Every single time I start removing the skins, I kick myself, wondering why I didn’t take the easy way out, leave the skins on and cut twenty minutes out of the process. The simple fact is that removing the skins yields the most silky, creamy (yes two similar adjectives, that is how vital it is to the process), homemade hummus you will ever try. This isn’t a revelation made by me, countless chefs/bloggers have already uncovered the original way to make homemade hummus, and I can’t imagine eating it any other way. It doesn’t stack up.
This can really be a base hummus recipe, a starting point, feel free to empower yourself and make the dip your own! My favorite add-ins are roasted red peppers (remember DO NOT RINSE THEM AFTER ROASTING, they lose all their smoky flavor), and cayenne.
I am a purist when it comes to hummus. Albeit probably fun to add in avocado or artichokes (why though?), I love the simplicity of a simple hummus. Lemon, salt, red pepper flakes. It is versatile, addictive, and goes well with any receptacle (veggies, on a sandwich, or for flat breads).

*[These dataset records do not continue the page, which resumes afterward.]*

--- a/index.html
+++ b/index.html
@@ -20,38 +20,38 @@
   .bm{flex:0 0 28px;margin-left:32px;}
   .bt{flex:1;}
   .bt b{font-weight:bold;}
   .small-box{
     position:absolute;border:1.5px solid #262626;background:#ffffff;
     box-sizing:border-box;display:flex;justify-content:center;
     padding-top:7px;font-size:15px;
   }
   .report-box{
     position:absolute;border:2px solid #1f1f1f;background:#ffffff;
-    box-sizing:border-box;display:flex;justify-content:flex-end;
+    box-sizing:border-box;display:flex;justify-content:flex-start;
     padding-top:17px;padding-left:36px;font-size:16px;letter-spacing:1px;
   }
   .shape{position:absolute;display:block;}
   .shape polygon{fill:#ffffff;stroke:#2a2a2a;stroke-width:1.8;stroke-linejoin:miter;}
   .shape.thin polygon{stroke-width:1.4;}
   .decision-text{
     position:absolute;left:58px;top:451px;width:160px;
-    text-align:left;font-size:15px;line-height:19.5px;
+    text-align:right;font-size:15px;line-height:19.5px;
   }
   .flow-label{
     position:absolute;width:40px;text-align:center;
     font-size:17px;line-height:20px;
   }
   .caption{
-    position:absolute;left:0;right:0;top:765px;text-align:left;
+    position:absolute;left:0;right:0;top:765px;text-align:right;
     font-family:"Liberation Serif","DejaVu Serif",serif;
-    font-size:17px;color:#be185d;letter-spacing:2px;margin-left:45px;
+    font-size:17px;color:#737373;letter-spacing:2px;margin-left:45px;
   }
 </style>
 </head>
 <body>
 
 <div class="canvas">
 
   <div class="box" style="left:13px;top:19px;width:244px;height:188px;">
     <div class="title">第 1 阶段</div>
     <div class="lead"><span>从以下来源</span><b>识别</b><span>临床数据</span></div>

My suggestion for the pain in the ass portion of the recipe is to plop down in front of your favorite T.V. show and have three bowls in front of you. Unpeeled chickpeas, a bowl for the shells, and a bowl for the cleaned/skinless chickpeas. I have gotten the process down to twenty minutes for two cans of chickpeas, which is quite frustrating, but I promise you it is worth it. My mother is pretty much the pickiest eater ever (she barely likes onions which is a travesty in my mind) and she gave this recipe five stars, so I promise the work is justified.

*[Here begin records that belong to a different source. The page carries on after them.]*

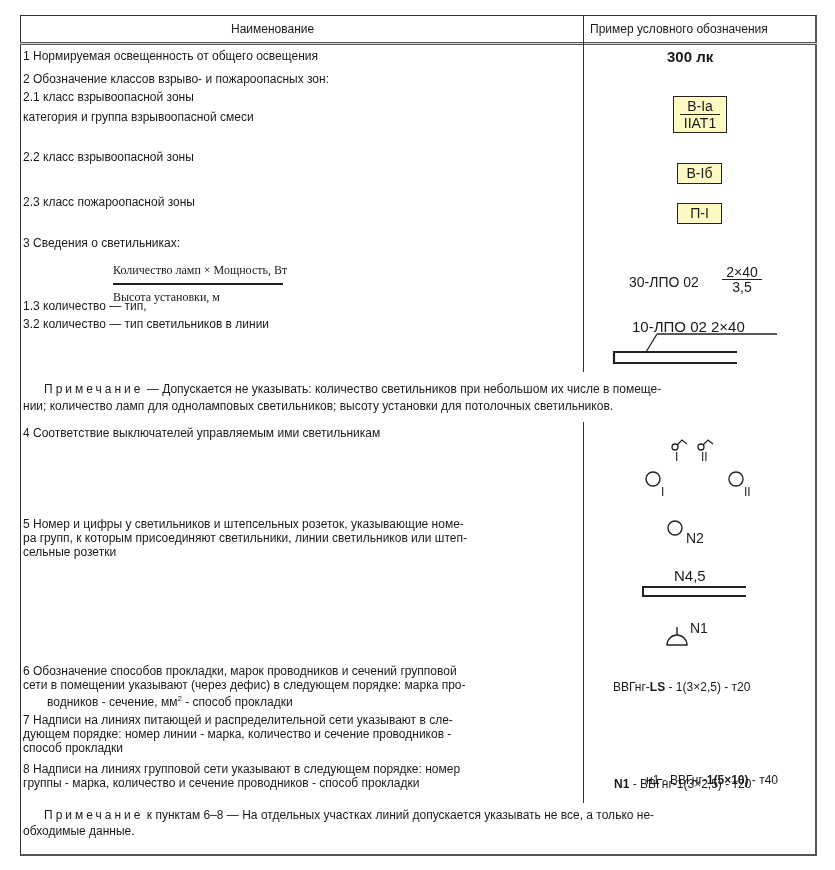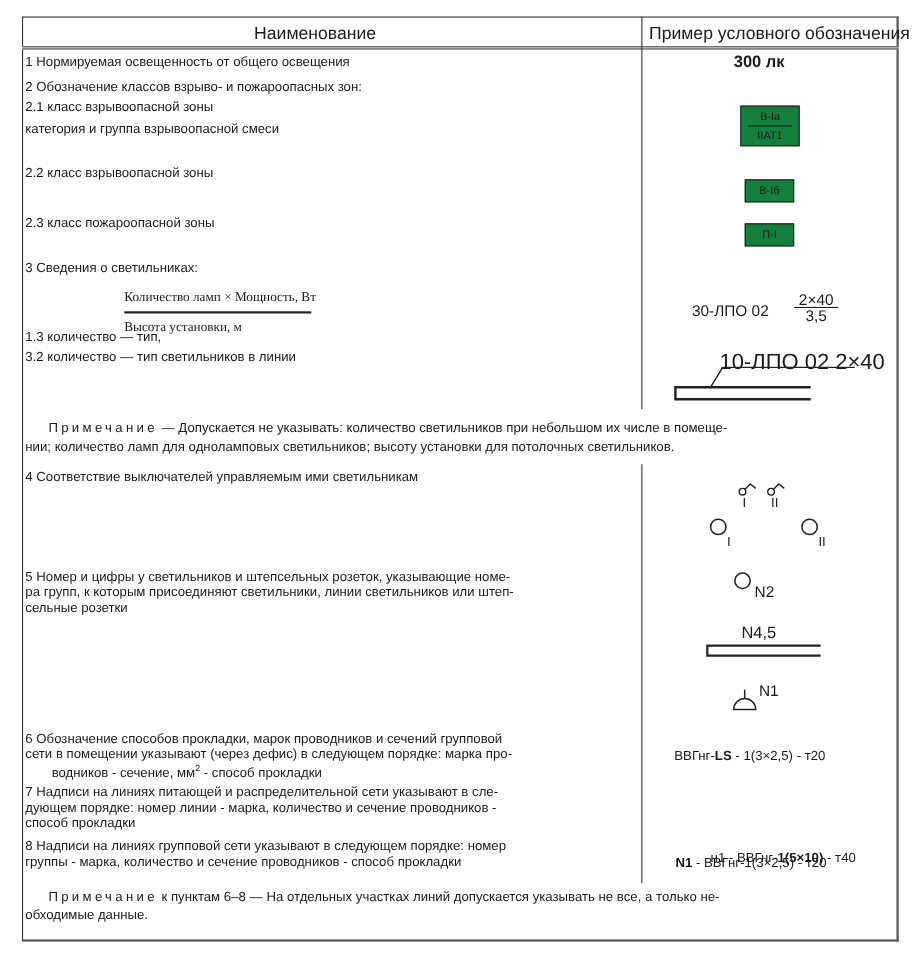--- a/index.html
+++ b/index.html
@@ -4,24 +4,24 @@
 <style>
   html, body { margin: 0; padding: 0; background: #ffffff; }
   body { width: 835px; height: 870px; position: relative; overflow: hidden;
          font-family: "Liberation Sans", sans-serif; color: #1a1a1a; font-size: 12px; }
   .abs { position: absolute; white-space: nowrap; }
   .frame { position: absolute; left: 20px; top: 15px; width: 797px; height: 841px;
            border: 1px solid #333; border-right: 2px solid #555; border-bottom: 2px solid #555; box-sizing: border-box; }
   .hdr-line { position: absolute; left: 20px; width: 797px; height: 3px; top: 42px;
               border-top: 1px solid #555; border-bottom: 1px solid #555; box-sizing: border-box; background: #d8d8d8; }
   .vdiv { position: absolute; left: 583px; width: 1px; background: #333; }
-  .hdr { top: 22px; font-size: 16px; }
+  .hdr { top: 22px; font-size: 12px; }
   .t { font-size: 12px; line-height: 14px; }
   .boxed { position: absolute; border: 1.5px solid #222; box-sizing: border-box; text-align: center;
-           font-size: 10px; line-height: 15px; background: #15803d; }
+           font-size: 14px; line-height: 15px; background: #fef9c3; }
   .serif { font-family: "Liberation Serif", serif; font-size: 12px; }
   .sym { font-size: 14px; text-align: right; }
   .spaced { letter-spacing: 3px; }
   .b { font-weight: bold; }
 </style>
 </head>
 <body>
 
 <div class="frame"></div>
 <div class="hdr-line"></div>
@@ -54,21 +54,21 @@
 <div class="abs serif" style="left:113px;top:290px;width:170px;text-align:left;">Высота установки, м</div>
 <div class="abs t" style="left:23px;top:299px;">1.3 количество — тип,</div>
 <div class="abs t" style="left:23px;top:317px;">3.2 количество — тип светильников в линии</div>
 
 <div class="abs sym" style="left:629px;top:274px;">30-ЛПО 02</div>
 <div class="abs sym" style="left:722px;top:265px;width:40px;text-align:center;line-height:14px;">
   <div style="border-bottom:1px solid #222;">2×40</div>
   <div>3,5</div>
 </div>
 
-<div class="abs sym" style="left:654px;top:318px;font-size:20px;">10-ЛПО 02 2×40</div>
+<div class="abs sym" style="left:632px;top:318px;font-size:15px;">10-ЛПО 02 2×40</div>
 <svg class="abs" style="left:600px;top:332px;" width="180" height="42">
   <line x1="57" y1="2" x2="177" y2="2" stroke="#222" stroke-width="1.3"></line>
   <line x1="57" y1="2" x2="46" y2="20" stroke="#222" stroke-width="1.3"></line>
   <path d="M 137 20 L 14 20 L 14 31 L 137 31" fill="none" stroke="#222" stroke-width="2.2"></path>
 </svg>
 
 <div class="abs t" style="left:44px;top:382px;"><span class="spaced">Примечание</span><span> — Допускается не указывать: количество светильников при небольшом их числе в помеще-</span></div>
 <div class="abs t" style="left:23px;top:399px;">нии; количество ламп для одноламповых светильников; высоту установки для потолочных светильников.</div>
 
 <div class="abs t" style="left:23px;top:426px;">4 Соответствие выключателей управляемым ими светильникам</div>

And it won’t kill me, so that’s a bonus.
Best Tahini-Free Hummus
Easy, incredibly silky, and the best healthy meal prep snack!
Prep time: 20 Minutes (Peeling of chick peas)
Cook time: N/A
Total time: 25 minutes
Yield: 2 cups
Calories per serving: 121 per serving
- 2 15.6 oz cans Chick Peas (Garbanzo Beans) Low Sodium
- 1 tablespoon Olive Oil
- 1 Juiced Lemon
- 2/3 cup Reserved chick pea liquid
- 1 teaspoon Sea salt
- 1/2 tablespoon Garlic powder
- 1 teaspoon Red pepper flakes (optional)
- 1 teaspoon Onion powder (optional)
- Blend chick pea liquid and lemon juice for 10-15 seconds until foamy.
- Add in chick peas and olive oil together, blend until smooth.
- Add salt and remaining seasonings and blend until combined.
- Taste and adjust flavors to your choosing.